§ Directions for this task:
The data below is to be repeated in full, exactly as given.

§ Supplied entries:
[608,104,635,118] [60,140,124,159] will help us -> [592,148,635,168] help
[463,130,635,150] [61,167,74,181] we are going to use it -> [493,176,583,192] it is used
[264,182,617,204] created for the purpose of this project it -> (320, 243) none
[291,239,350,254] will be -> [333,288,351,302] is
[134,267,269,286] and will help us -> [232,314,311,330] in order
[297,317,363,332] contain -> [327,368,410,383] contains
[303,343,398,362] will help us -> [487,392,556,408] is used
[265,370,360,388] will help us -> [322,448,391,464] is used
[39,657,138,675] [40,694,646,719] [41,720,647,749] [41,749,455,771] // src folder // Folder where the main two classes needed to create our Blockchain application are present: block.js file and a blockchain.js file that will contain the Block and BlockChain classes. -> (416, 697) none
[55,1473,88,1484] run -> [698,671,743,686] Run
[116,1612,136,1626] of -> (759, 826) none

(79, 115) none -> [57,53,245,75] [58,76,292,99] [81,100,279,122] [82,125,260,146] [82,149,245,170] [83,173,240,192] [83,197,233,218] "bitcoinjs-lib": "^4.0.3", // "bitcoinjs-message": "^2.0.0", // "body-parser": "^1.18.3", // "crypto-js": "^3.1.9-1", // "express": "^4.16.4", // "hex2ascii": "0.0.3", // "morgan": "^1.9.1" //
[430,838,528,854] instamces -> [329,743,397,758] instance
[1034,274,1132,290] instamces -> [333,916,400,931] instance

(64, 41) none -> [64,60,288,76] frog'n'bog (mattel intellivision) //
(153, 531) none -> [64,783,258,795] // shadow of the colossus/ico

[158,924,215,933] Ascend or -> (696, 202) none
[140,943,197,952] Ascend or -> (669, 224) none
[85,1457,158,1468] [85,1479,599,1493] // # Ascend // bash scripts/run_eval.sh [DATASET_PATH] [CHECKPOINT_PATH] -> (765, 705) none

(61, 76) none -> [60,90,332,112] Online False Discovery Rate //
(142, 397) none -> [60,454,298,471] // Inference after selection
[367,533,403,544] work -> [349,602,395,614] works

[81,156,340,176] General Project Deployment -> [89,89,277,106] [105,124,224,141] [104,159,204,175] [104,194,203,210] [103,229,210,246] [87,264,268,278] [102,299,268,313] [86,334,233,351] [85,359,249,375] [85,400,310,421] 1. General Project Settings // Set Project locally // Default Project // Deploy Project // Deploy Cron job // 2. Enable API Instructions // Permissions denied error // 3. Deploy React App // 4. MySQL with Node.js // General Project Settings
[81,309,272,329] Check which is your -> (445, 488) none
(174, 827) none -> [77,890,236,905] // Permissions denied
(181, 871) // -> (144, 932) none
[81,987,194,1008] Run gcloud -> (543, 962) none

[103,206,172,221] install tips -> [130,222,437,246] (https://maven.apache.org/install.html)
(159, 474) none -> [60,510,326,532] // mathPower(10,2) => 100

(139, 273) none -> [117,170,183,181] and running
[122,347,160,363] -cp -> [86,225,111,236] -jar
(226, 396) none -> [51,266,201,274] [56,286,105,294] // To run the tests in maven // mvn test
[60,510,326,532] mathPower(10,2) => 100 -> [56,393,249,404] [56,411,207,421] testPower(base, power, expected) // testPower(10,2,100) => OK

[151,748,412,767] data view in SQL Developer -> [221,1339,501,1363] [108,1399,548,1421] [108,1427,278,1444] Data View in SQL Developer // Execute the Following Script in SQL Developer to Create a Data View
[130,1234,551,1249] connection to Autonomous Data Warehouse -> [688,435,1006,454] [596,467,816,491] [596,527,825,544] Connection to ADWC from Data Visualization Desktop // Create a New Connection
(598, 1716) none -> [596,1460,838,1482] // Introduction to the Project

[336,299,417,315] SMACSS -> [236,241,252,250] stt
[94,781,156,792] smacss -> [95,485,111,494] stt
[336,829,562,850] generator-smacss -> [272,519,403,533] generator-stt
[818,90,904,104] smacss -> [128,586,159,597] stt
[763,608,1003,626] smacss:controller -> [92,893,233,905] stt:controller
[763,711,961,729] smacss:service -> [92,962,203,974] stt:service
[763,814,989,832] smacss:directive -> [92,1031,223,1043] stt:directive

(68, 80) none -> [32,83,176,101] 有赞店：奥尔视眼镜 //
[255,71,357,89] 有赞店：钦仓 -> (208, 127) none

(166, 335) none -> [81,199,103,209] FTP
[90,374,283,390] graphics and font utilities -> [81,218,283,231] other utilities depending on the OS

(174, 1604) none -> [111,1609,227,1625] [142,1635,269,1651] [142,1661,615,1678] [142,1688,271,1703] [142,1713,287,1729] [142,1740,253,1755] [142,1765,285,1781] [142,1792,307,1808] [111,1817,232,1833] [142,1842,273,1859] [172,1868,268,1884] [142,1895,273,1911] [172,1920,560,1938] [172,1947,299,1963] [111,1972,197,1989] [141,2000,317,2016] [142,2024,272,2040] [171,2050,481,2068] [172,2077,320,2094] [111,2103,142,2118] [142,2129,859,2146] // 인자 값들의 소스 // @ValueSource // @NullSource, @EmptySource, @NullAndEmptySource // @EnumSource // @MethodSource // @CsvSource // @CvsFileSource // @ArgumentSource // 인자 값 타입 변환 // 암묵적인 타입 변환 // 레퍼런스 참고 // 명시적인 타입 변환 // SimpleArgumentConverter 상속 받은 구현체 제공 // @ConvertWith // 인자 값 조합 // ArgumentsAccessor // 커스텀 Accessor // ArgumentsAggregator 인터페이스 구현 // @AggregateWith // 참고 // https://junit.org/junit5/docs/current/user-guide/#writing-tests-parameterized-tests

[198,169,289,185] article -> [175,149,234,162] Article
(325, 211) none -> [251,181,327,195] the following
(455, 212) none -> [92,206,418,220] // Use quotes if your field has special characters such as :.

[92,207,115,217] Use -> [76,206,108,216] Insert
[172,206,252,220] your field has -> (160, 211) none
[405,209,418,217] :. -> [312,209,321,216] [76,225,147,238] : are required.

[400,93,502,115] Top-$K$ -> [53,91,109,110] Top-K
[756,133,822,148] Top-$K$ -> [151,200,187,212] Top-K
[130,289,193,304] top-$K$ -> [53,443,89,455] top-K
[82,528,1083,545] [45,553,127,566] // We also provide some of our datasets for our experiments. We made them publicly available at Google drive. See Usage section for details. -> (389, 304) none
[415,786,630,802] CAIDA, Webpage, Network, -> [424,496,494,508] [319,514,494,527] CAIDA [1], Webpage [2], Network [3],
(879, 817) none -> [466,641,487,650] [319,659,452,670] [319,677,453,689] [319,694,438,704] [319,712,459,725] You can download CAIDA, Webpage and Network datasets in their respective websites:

§ Task output:
[608,104,635,118] [60,140,124,159] will help us -> [592,148,635,168] help
[463,130,635,150] [61,167,74,181] we are going to use it -> [493,176,583,192] it is used
[264,182,617,204] created for the purpose of this project it -> (320, 243) none
[291,239,350,254] will be -> [333,288,351,302] is
[134,267,269,286] and will help us -> [232,314,311,330] in order
[297,317,363,332] contain -> [327,368,410,383] contains
[303,343,398,362] will help us -> [487,392,556,408] is used
[265,370,360,388] will help us -> [322,448,391,464] is used
[39,657,138,675] [40,694,646,719] [41,720,647,749] [41,749,455,771] // src folder // Folder where the main two classes needed to create our Blockchain application are present: block.js file and a blockchain.js file that will contain the Block and BlockChain classes. -> (416, 697) none
[55,1473,88,1484] run -> [698,671,743,686] Run
[116,1612,136,1626] of -> (759, 826) none

(79, 115) none -> [57,53,245,75] [58,76,292,99] [81,100,279,122] [82,125,260,146] [82,149,245,170] [83,173,240,192] [83,197,233,218] "bitcoinjs-lib": "^4.0.3", // "bitcoinjs-message": "^2.0.0", // "body-parser": "^1.18.3", // "crypto-js": "^3.1.9-1", // "express": "^4.16.4", // "hex2ascii": "0.0.3", // "morgan": "^1.9.1" //
[430,838,528,854] instamces -> [329,743,397,758] instance
[1034,274,1132,290] instamces -> [333,916,400,931] instance

(64, 41) none -> [64,60,288,76] frog'n'bog (mattel intellivision) //
(153, 531) none -> [64,783,258,795] // shadow of the colossus/ico

[158,924,215,933] Ascend or -> (696, 202) none
[140,943,197,952] Ascend or -> (669, 224) none
[85,1457,158,1468] [85,1479,599,1493] // # Ascend // bash scripts/run_eval.sh [DATASET_PATH] [CHECKPOINT_PATH] -> (765, 705) none

(61, 76) none -> [60,90,332,112] Online False Discovery Rate //
(142, 397) none -> [60,454,298,471] // Inference after selection
[367,533,403,544] work -> [349,602,395,614] works

[81,156,340,176] General Project Deployment -> [89,89,277,106] [105,124,224,141] [104,159,204,175] [104,194,203,210] [103,229,210,246] [87,264,268,278] [102,299,268,313] [86,334,233,351] [85,359,249,375] [85,400,310,421] 1. General Project Settings // Set Project locally // Default Project // Deploy Project // Deploy Cron job // 2. Enable API Instructions // Permissions denied error // 3. Deploy React App // 4. MySQL with Node.js // General Project Settings
[81,309,272,329] Check which is your -> (445, 488) none
(174, 827) none -> [77,890,236,905] // Permissions denied
(181, 871) // -> (144, 932) none
[81,987,194,1008] Run gcloud -> (543, 962) none

[103,206,172,221] install tips -> [130,222,437,246] (https://maven.apache.org/install.html)
(159, 474) none -> [60,510,326,532] // mathPower(10,2) => 100

(139, 273) none -> [117,170,183,181] and running
[122,347,160,363] -cp -> [86,225,111,236] -jar
(226, 396) none -> [51,266,201,274] [56,286,105,294] // To run the tests in maven // mvn test
[60,510,326,532] mathPower(10,2) => 100 -> [56,393,249,404] [56,411,207,421] testPower(base, power, expected) // testPower(10,2,100) => OK

[151,748,412,767] data view in SQL Developer -> [221,1339,501,1363] [108,1399,548,1421] [108,1427,278,1444] Data View in SQL Developer // Execute the Following Script in SQL Developer to Create a Data View
[130,1234,551,1249] connection to Autonomous Data Warehouse -> [688,435,1006,454] [596,467,816,491] [596,527,825,544] Connection to ADWC from Data Visualization Desktop // Create a New Connection
(598, 1716) none -> [596,1460,838,1482] // Introduction to the Project

[336,299,417,315] SMACSS -> [236,241,252,250] stt
[94,781,156,792] smacss -> [95,485,111,494] stt
[336,829,562,850] generator-smacss -> [272,519,403,533] generator-stt
[818,90,904,104] smacss -> [128,586,159,597] stt
[763,608,1003,626] smacss:controller -> [92,893,233,905] stt:controller
[763,711,961,729] smacss:service -> [92,962,203,974] stt:service
[763,814,989,832] smacss:directive -> [92,1031,223,1043] stt:directive

(68, 80) none -> [32,83,176,101] 有赞店：奥尔视眼镜 //
[255,71,357,89] 有赞店：钦仓 -> (208, 127) none

(166, 335) none -> [81,199,103,209] FTP
[90,374,283,390] graphics and font utilities -> [81,218,283,231] other utilities depending on the OS

(174, 1604) none -> [111,1609,227,1625] [142,1635,269,1651] [142,1661,615,1678] [142,1688,271,1703] [142,1713,287,1729] [142,1740,253,1755] [142,1765,285,1781] [142,1792,307,1808] [111,1817,232,1833] [142,1842,273,1859] [172,1868,268,1884] [142,1895,273,1911] [172,1920,560,1938] [172,1947,299,1963] [111,1972,197,1989] [141,2000,317,2016] [142,2024,272,2040] [171,2050,481,2068] [172,2077,320,2094] [111,2103,142,2118] [142,2129,859,2146] // 인자 값들의 소스 // @ValueSource // @NullSource, @EmptySource, @NullAndEmptySource // @EnumSource // @MethodSource // @CsvSource // @CvsFileSource // @ArgumentSource // 인자 값 타입 변환 // 암묵적인 타입 변환 // 레퍼런스 참고 // 명시적인 타입 변환 // SimpleArgumentConverter 상속 받은 구현체 제공 // @ConvertWith // 인자 값 조합 // ArgumentsAccessor // 커스텀 Accessor // ArgumentsAggregator 인터페이스 구현 // @AggregateWith // 참고 // https://junit.org/junit5/docs/current/user-guide/#writing-tests-parameterized-tests

[198,169,289,185] article -> [175,149,234,162] Article
(325, 211) none -> [251,181,327,195] the following
(455, 212) none -> [92,206,418,220] // Use quotes if your field has special characters such as :.

[92,207,115,217] Use -> [76,206,108,216] Insert
[172,206,252,220] your field has -> (160, 211) none
[405,209,418,217] :. -> [312,209,321,216] [76,225,147,238] : are required.

[400,93,502,115] Top-$K$ -> [53,91,109,110] Top-K
[756,133,822,148] Top-$K$ -> [151,200,187,212] Top-K
[130,289,193,304] top-$K$ -> [53,443,89,455] top-K
[82,528,1083,545] [45,553,127,566] // We also provide some of our datasets for our experiments. We made them publicly available at Google drive. See Usage section for details. -> (389, 304) none
[415,786,630,802] CAIDA, Webpage, Network, -> [424,496,494,508] [319,514,494,527] CAIDA [1], Webpage [2], Network [3],
(879, 817) none -> [466,641,487,650] [319,659,452,670] [319,677,453,689] [319,694,438,704] [319,712,459,725] You can download CAIDA, Webpage and Network datasets in their respective websites:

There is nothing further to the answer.